まぁ、考えていても仕方ないし、とりあえず声をかけてみるとしよう。
「おおーい、みんなー、なにしてんすかー」
「あ、ユーリャさんおかえりー」
「終わったんですか?」
黄緑色のイケオジに色々言われながらぺたぺた触られつつ出迎えてくれるドラゴさんと、なんか普通なハーツさん。なにこれどういう状況。
「うん、こっちは滞りなく終わったすけど、そっちは? ドラゴさんの登録とキトさんへの証明どうなったんすか?」
「はい、こちらも滞りなく終わりましたよ。キトさんは“なんや紛らわしわ!”って捨て台詞吐いてどっか行きました。でもなんか、全部終わったら支部長のモティさんに捕まっちゃいまして」
どうやら、ドラゴさんを眺めたり触ったりしているイケオジは、ハーツさんの知っている人らしい。
え、なんで止めないの。
「この人、ここの偉い人なの?」
「らしいです」
偉い人なら止められないか。…………いや、それでもドラゴさんは気にしようよ。なんでそんな平気なの。セクハラじゃないのそれ。そろそろTの字やめよ?
そんなこと考えてたら目の前にひょっこりその黄緑色のイケオジが、ちょっと興奮気味にやってきた。
「へぇー! この人もハーツさんの仲間? いいねぇ、こっちのチャラそうな方はハーツさんと同じで着痩せするタイプっぽい! でもちょっと細いかなぁ!」
「この人何の話してんすか」
「主に筋肉ですね」
「なんで?」
話が全く読めなくてさっぱり意味がわからんのんすけど。
「あ、気になっちゃいますよねぇ! 実はモティ、筋肉が付きづらい種族なんです! だから筋肉への憧れが強くて、いい筋肉してる人見るとモティはこうなるんです!」
いや、そんなドヤ顔で言われてもそれ、セクハラじゃないんすか。本人全く気にしてないぽいからセーフだけどさ。
しかし、異様にドラゴさんをぺたぺたしてると思ったら筋肉触ってたんか。なるほど。それは仕方ない気がする。

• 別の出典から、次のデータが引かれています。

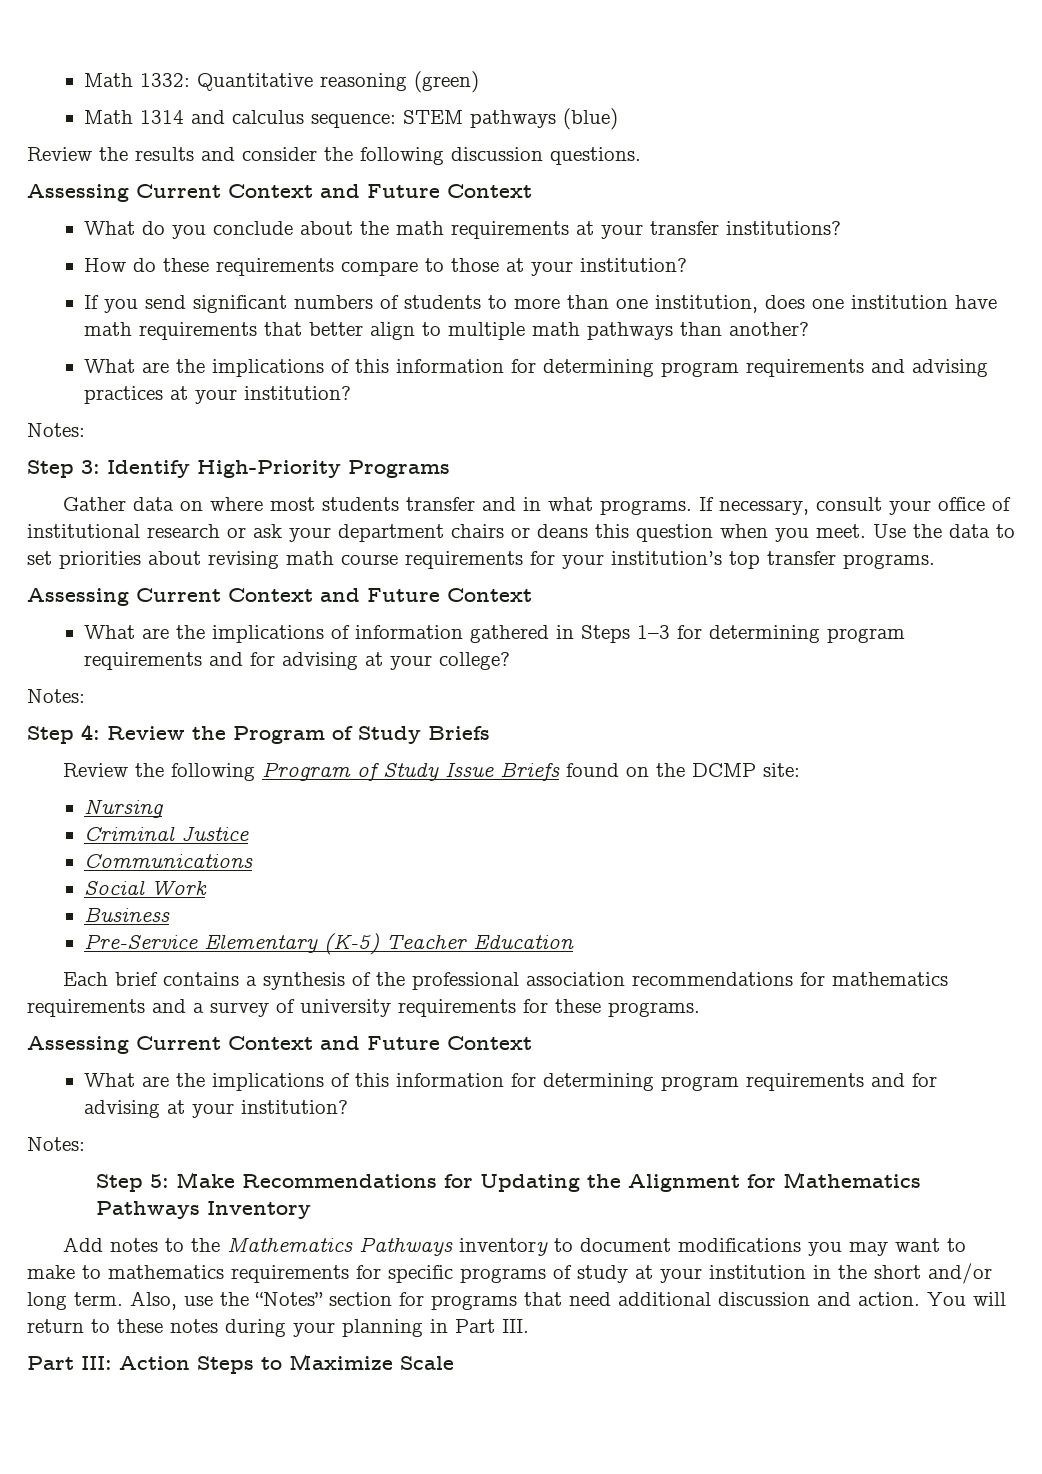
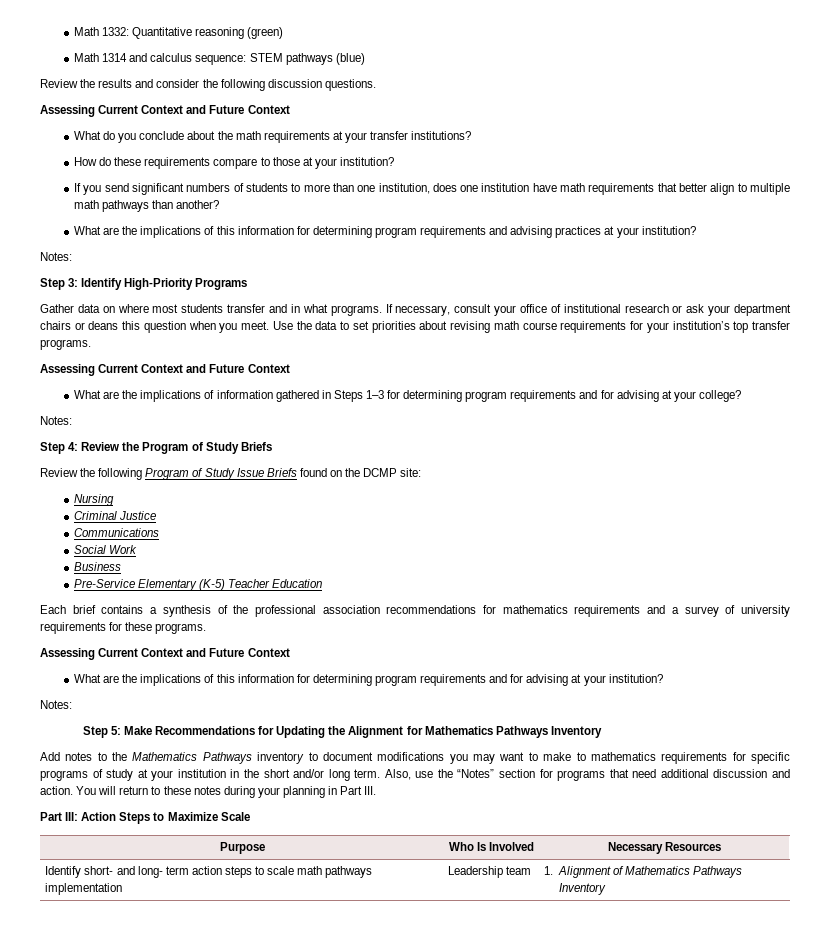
+ Purpose | Who Is Involved | Necessary Resources
+ Identify short- and long- term action steps to scale math pathways implementation | Leadership team | 1. Alignment of Mathematics Pathways Inventory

ドラゴさん無駄にいい筋肉っすもんね。
……いや、仕方なくはないけど仕方ない……訳分からんなってきたな?
「え、鳥獣人って筋肉付きにくかったっけ?」
「鳥獣人は鳥獣人でもモティは小型種族なんだよー」
「あぁ、なるほど」
鳥獣人って鷹とか白鳥とかの大型からインコやスズメみたいな小型までいるからなぁ。確かに体格や筋力に違いはありそう。

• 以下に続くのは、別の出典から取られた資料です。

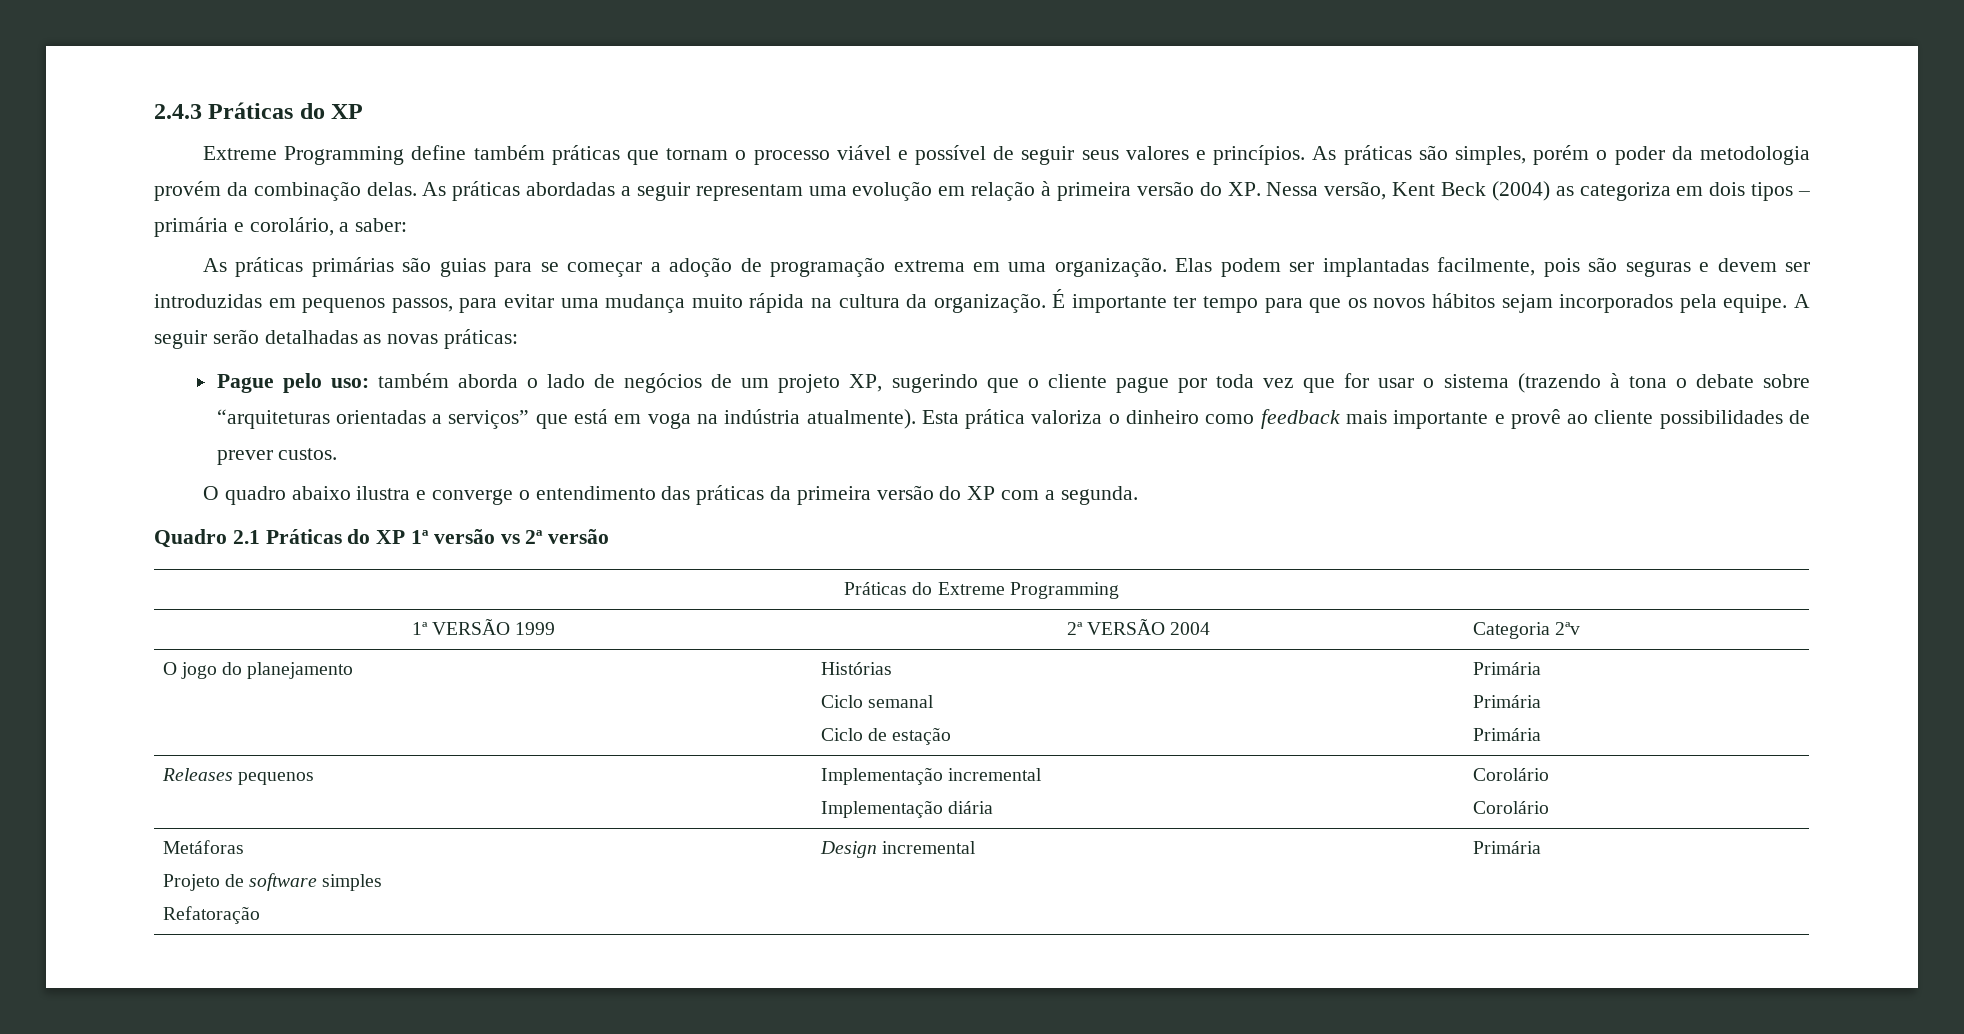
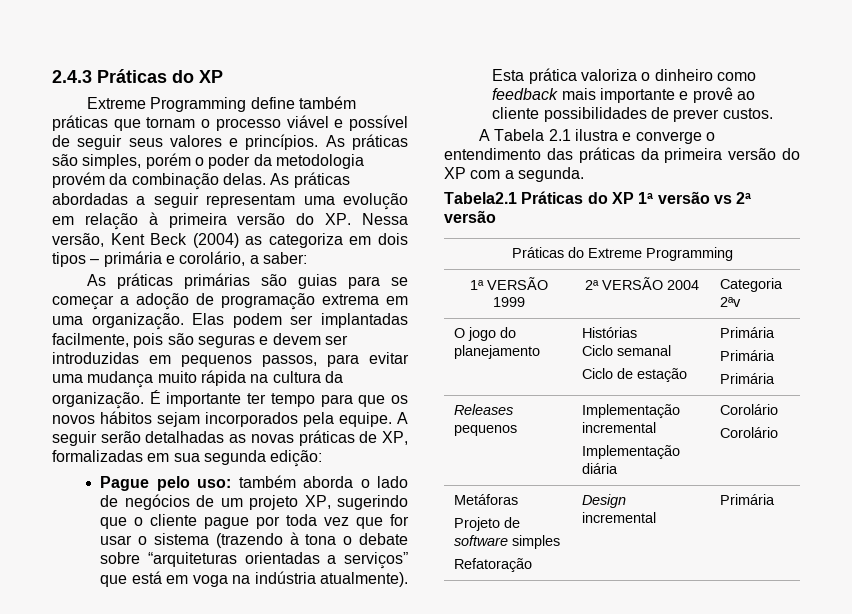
- A seguir serão detalhadas as novas práticas:
+ A seguir serão detalhadas as novas práticas de XP, formalizadas em sua segunda edição:
- O quadro abaixo ilustra e converge o entendimento das práticas da primeira versão do XP com a segunda.
+ A Tabela 2.1 ilustra e converge o entendimento das práticas da primeira versão do XP com a segunda.
- Quadro 2.1 Práticas do XP 1ª versão vs 2ª versão
+ Tabela2.1 Práticas do XP 1ª versão vs 2ª versão

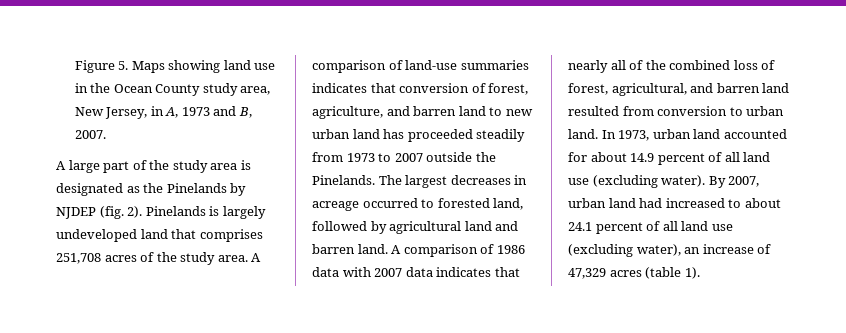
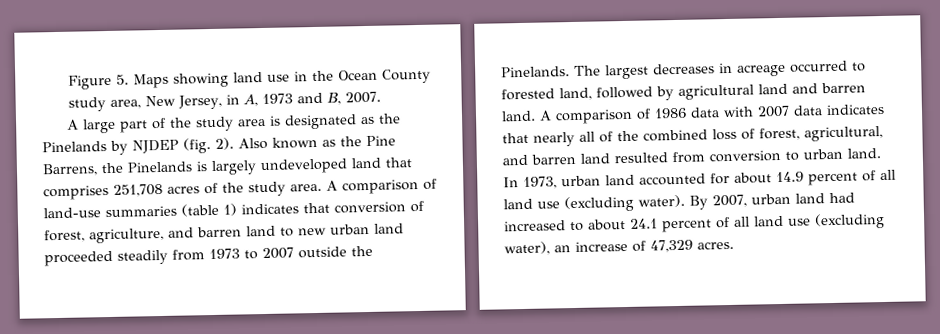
- Pinelands is largely undeveloped land that comprises 251,708 acres of the study area.
+ Also known as the Pine Barrens, the Pinelands is largely undeveloped land that comprises 251,708 acres of the study area.
- A comparison of land-use summaries indicates that conversion of forest, agriculture, and barren land to new urban land has proceeded steadily from 1973 to 2007 outside the Pinelands.
+ A comparison of land-use summaries (table 1) indicates that conversion of forest, agriculture, and barren land to new urban land proceeded steadily from 1973 to 2007 outside the Pinelands.
- By 2007, urban land had increased to about 24.1 percent of all land use (excluding water), an increase of 47,329 acres (table 1).
+ By 2007, urban land had increased to about 24.1 percent of all land use (excluding water), an increase of 47,329 acres.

「そんなわけで、この人の筋肉とか体格の凄さとこの絶妙なバランスにハスハスしてるんですよー!」
モティさんとやらの言葉で、色々と納得した。
「あー、ドラゴさん、すげェ逆三角っすもんね」
「そうなんですよ! ここまでの筋肉をつけながら、腰の細さを保ってるなんて、なかなか出来ることじゃないですよ! しかもそれが全然キモくない!」
「分かります!!!」
ものすごく真剣な顔でものすごく急に話に入ってきたミルガイン君に、さすがにちょっとビビる。
「ミルガイン君どうした」
「ずっとずっと気になってたんです、どうしたらそんな筋肉を維持出来るんだろうって!」
「お、おう」
なんか語り始めたけど、そういえばこの子筋肉が憧れとか言ってたな?
「分かる! トレーニングじゃ作れない、普段から使ってるからこその筋肉だよね! つまり、長年の蓄積! 種族的な体格ってのも少しはあるだろうけど、それ以上の自然さ!」
「はい! 人間族には出せないこの絶妙な角度!」
「チッチッチッ、実はこれ、鍛え方次第では人間族でも出せるんだなぁ」
モティさんの情報は、ミルガイン君にとって衝撃の事実だったようだ。
驚愕に目を見開き、興奮気味にモティさんへと詰め寄るミルガイン君。
「出せるんですか!?」
その様子を見て、モティさんは不敵に笑った。ニヒルな笑みだった。
「出したい?」
「出したいです……!」
真剣な表情でモティさんを見つめるミルガイン君と、同じくらいには真剣な表情でミルガイン君を見つめるモティさん。
甘い雰囲気や、たるんだ空気など一切無い。そこにあるのは筋肉に対する情熱だけ。
「そっか、わかった。モティの修行は厳しいよ?」
「耐えてみせます、そして、あの逆三角を手に入れてみせる……!」
そんなミルガイン君とモティさんのやり取りを、周囲は固唾を飲んで見守っていた。
「なにこれ」
「さあ?」
「お腹空きましたねぇ」
巻き込まれたアタシらはというと、正直どうでもよかったのでボーッと見ているだけだった。
全然わからんのんすけど、なにこれ。